Angolo
"Signora,
così mi fate arrossire".
Nel
dire questo, Casanova inclinò il capo e arricciò
gli
angoli della bocca, in modo malizioso e maledettamente sensuale.
Per
quanto comprendesse l'enormità della bugia, Beatrice Galvani
scoppiò in una risatina acuta, terribilmente infantile.
Pensava
che quel giovanotto sapeva davvero come trattare le donne. Un bel
visino, un consono abbigliamento, qualche lusinga ricercata e lo
sguardo che indugiava spesso, come stesse già decidendo
quale
nastro sciogliere per iniziare a spogliarla.
Aveva
fatto bene ad invitarlo in camera sua, nel palazzo affacciato sul
Canal Grande. Le si era avvicinato qualche giorno prima, per strada,
presentandosi con un inchino. Lei aveva immediatamente colto
l'occasione, riferendogli per pura casualità che il signor
Galvani era fuori città, a Genova, per sbrigare alcune
commissioni.
Ed
ora eccola lì, assieme al desiderio proibito dell'intera
Venezia femminile, sicura che la serata sarebbe stata di suo completo
gradimento.
Casanova,
dal canto suo, era parzialmente soddisfatto. Certo Beatrice possedeva
una bellezza particolare, addirittura sfolgorante, nulla da ridire in
questo. E poi era una baronessa sposata, cosa che rendeva le
"pratiche" ancor più pericolose per lui, una vera
scarica di adrenalina. Il suo "gusto del brivido", come lo
chiamava con Giovanni.
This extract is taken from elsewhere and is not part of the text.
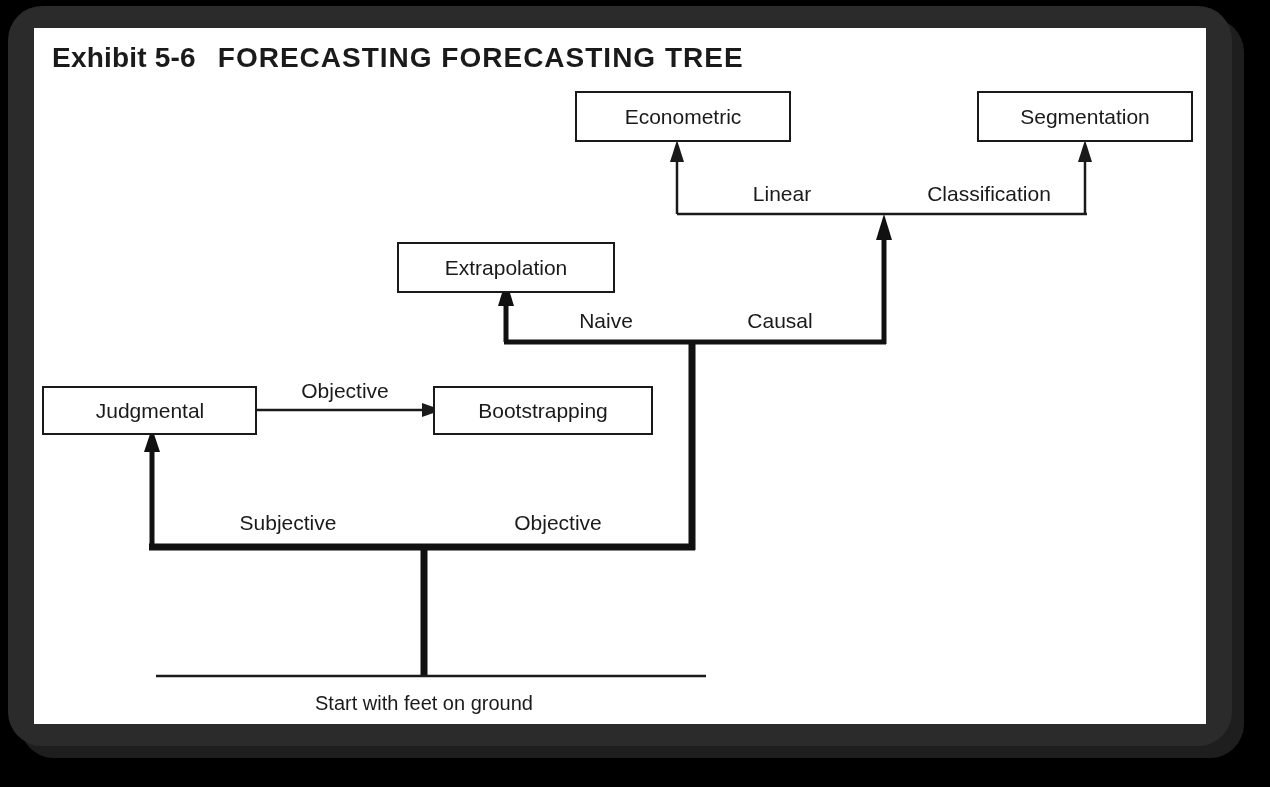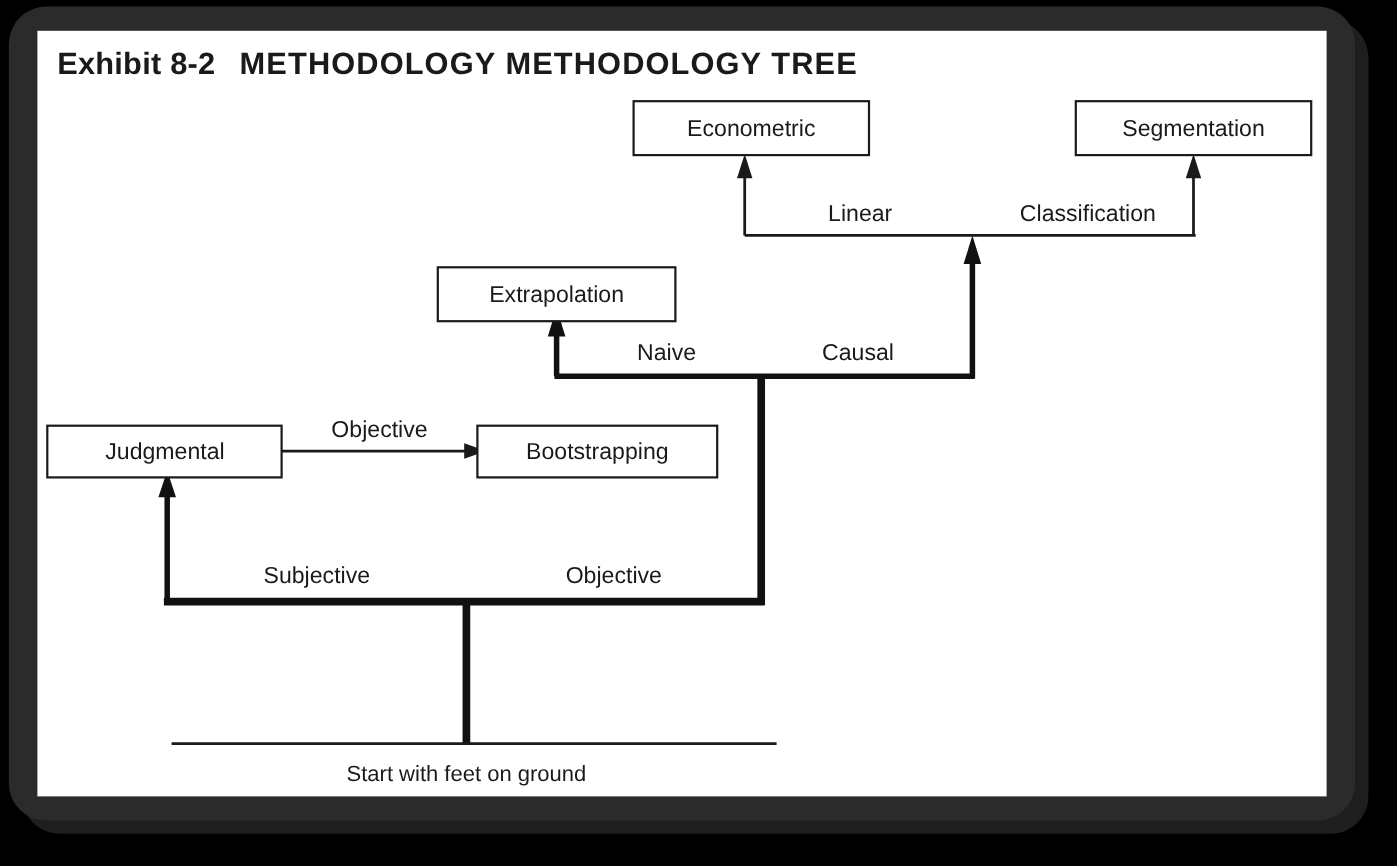"Exhibit 8-2" span.exhibit-label { text: 8-2 -> 5-6 }
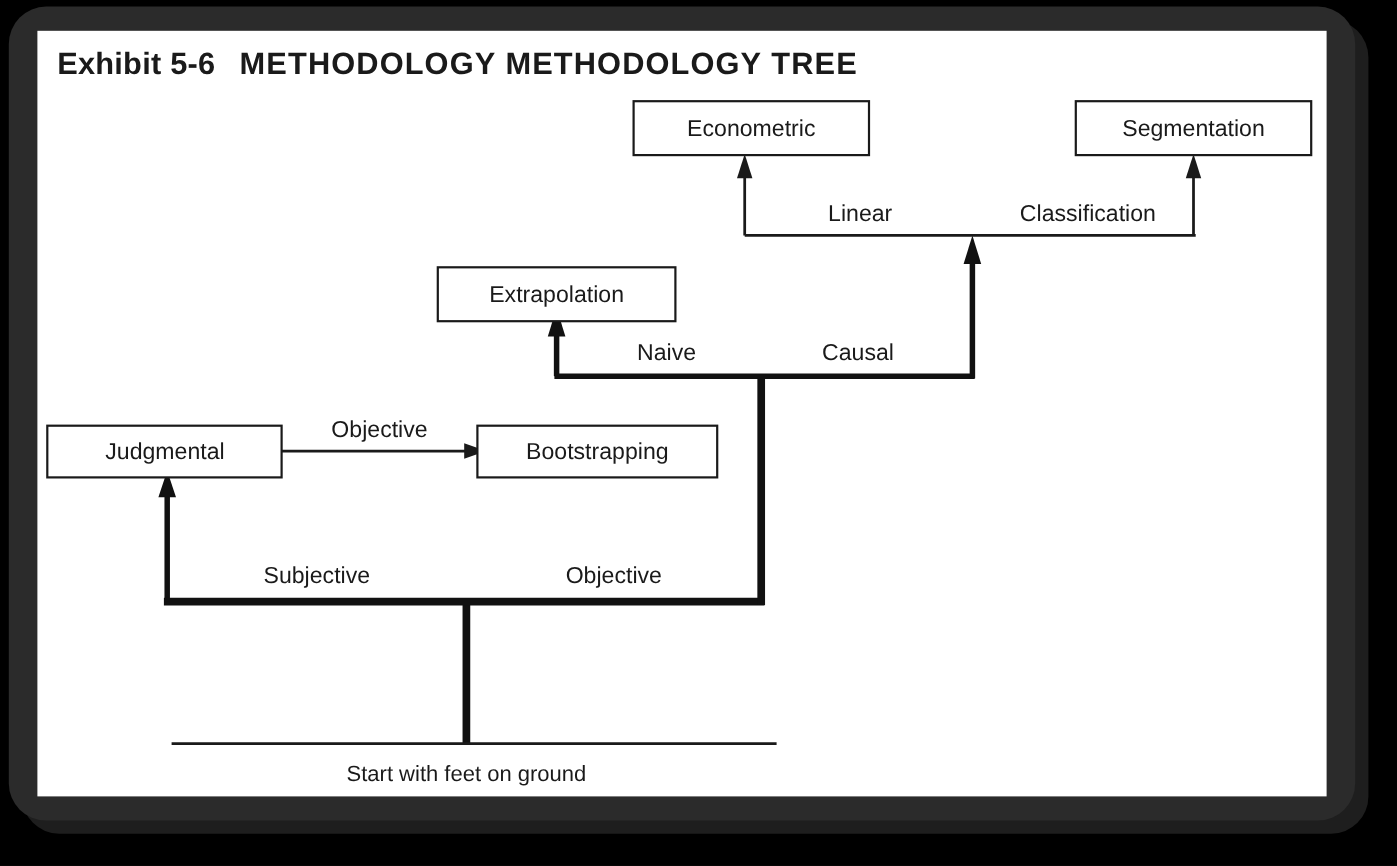"METHODOLOGY METHODOLOGY TREE" span.title-text { text: METHODOLOGY METHODOLOGY -> FORECASTING FORECASTING }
Eppure non riusciva a togliersi dalla testa il
fatto che fosse stato tutto fin troppo facile: due semplici parole
disinibite e la ragazza era letteralmente caduta ai suoi piedi; gli
aveva concesso un incontro quasi supplicandolo di presentarsi il
prima possibile. Se fosse stato al suo posto, avrebbe fatto un minimo
accenno di resistenza, perlomeno per verificare se egli era
sinceramente interessato. Avrebbe aspettato qualche giorno in
più,
per far accrescere l'ansia e la bramosia. Quindi avrebbe fatto
recapitare un messaggio carico di significato, nell'attesa di vederlo
finalmente giungere con le prime ombre della notte.
Sì,
decisamente così sarebbe stato
divertente.
Ma
non si può sempre voler tutto, e Casanova aveva
già
abbastanza. Perciò nascondeva le sue perplessità
e si
accingeva a trascorrere un'altra delle sue notti di follia.
Lei
era seduta su una poltroncina dorata, stava finendo di sciogliersi i
capelli. Riccioli ambrati cadevano sulle spalle, mentre le forcine
venivano tolte, ad una ad una. Quando fu l'ultima, Beatrice
sentì
scostare la chioma per scoprire il collo. Un dito lo sfiorò,
causandole brividi che scesero lungo tutto il corpo. Quanto aveva
atteso questo momento. Un uomo che potesse far affiorare in lei un
piacere travolgente, che animasse nel più intimo il suo
corpo
di fanciulla.
Piccoli
baci sostituirono le carezze ed ella inclinò il capo,
chiudendo gli occhi per lasciarsi andare.
"Sono
vostra, Casanova", sussurrò sospirando.
"Per
questa sera sì, mia cara", mormorò lui, mentre
iniziava a slacciare i cordoncini della sua veste.
Ciò
che avrebbe scoperto Casanova, uscendo dalla dimora quasi al
rischiarare del nuovo giorno, è che un paio di occhi bene
attenti li avevano spiati.
Il
signor Galvani non era dopotutto così ignorante come la sua
età avrebbe potuto far pensare: sapeva benissimo che la
moglie, prima o poi, avrebbe tentato una tresca di qualche genere.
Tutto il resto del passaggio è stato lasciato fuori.